The records shown below are to be repeated exactly and completely.

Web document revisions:

::::::::

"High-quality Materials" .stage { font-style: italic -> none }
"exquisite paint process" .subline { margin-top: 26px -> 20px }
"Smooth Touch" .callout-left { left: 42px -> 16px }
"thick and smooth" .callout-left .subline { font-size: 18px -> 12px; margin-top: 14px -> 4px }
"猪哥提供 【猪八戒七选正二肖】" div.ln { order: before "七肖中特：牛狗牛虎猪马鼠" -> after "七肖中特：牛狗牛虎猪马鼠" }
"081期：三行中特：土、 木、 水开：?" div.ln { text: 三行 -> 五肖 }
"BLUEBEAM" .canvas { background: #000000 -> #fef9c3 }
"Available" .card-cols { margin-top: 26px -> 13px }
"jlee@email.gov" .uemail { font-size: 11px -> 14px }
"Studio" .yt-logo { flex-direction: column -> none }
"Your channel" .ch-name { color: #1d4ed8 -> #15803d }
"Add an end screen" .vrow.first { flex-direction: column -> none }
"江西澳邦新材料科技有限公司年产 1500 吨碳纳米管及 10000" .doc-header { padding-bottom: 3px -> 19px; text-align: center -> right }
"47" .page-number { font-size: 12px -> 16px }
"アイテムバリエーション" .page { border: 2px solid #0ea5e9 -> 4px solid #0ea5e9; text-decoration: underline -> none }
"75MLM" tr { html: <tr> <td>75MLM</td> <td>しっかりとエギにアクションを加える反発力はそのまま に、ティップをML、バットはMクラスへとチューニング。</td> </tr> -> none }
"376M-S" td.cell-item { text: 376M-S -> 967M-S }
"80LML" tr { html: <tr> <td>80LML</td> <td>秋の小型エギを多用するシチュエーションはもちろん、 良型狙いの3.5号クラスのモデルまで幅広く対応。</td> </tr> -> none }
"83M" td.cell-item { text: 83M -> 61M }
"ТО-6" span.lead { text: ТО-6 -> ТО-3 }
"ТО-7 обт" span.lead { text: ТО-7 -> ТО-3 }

::::::::

Answer space:
"High-quality Materials" .stage { font-style: italic -> none }
"exquisite paint process" .subline { margin-top: 26px -> 20px }
"Smooth Touch" .callout-left { left: 42px -> 16px }
"thick and smooth" .callout-left .subline { font-size: 18px -> 12px; margin-top: 14px -> 4px }
"猪哥提供 【猪八戒七选正二肖】" div.ln { order: before "七肖中特：牛狗牛虎猪马鼠" -> after "七肖中特：牛狗牛虎猪马鼠" }
"081期：三行中特：土、 木、 水开：?" div.ln { text: 三行 -> 五肖 }
"BLUEBEAM" .canvas { background: #000000 -> #fef9c3 }
"Available" .card-cols { margin-top: 26px -> 13px }
"jlee@email.gov" .uemail { font-size: 11px -> 14px }
"Studio" .yt-logo { flex-direction: column -> none }
"Your channel" .ch-name { color: #1d4ed8 -> #15803d }
"Add an end screen" .vrow.first { flex-direction: column -> none }
"江西澳邦新材料科技有限公司年产 1500 吨碳纳米管及 10000" .doc-header { padding-bottom: 3px -> 19px; text-align: center -> right }
"47" .page-number { font-size: 12px -> 16px }
"アイテムバリエーション" .page { border: 2px solid #0ea5e9 -> 4px solid #0ea5e9; text-decoration: underline -> none }
"75MLM" tr { html: <tr> <td>75MLM</td> <td>しっかりとエギにアクションを加える反発力はそのまま に、ティップをML、バットはMクラスへとチューニング。</td> </tr> -> none }
"376M-S" td.cell-item { text: 376M-S -> 967M-S }
"80LML" tr { html: <tr> <td>80LML</td> <td>秋の小型エギを多用するシチュエーションはもちろん、 良型狙いの3.5号クラスのモデルまで幅広く対応。</td> </tr> -> none }
"83M" td.cell-item { text: 83M -> 61M }
"ТО-6" span.lead { text: ТО-6 -> ТО-3 }
"ТО-7 обт" span.lead { text: ТО-7 -> ТО-3 }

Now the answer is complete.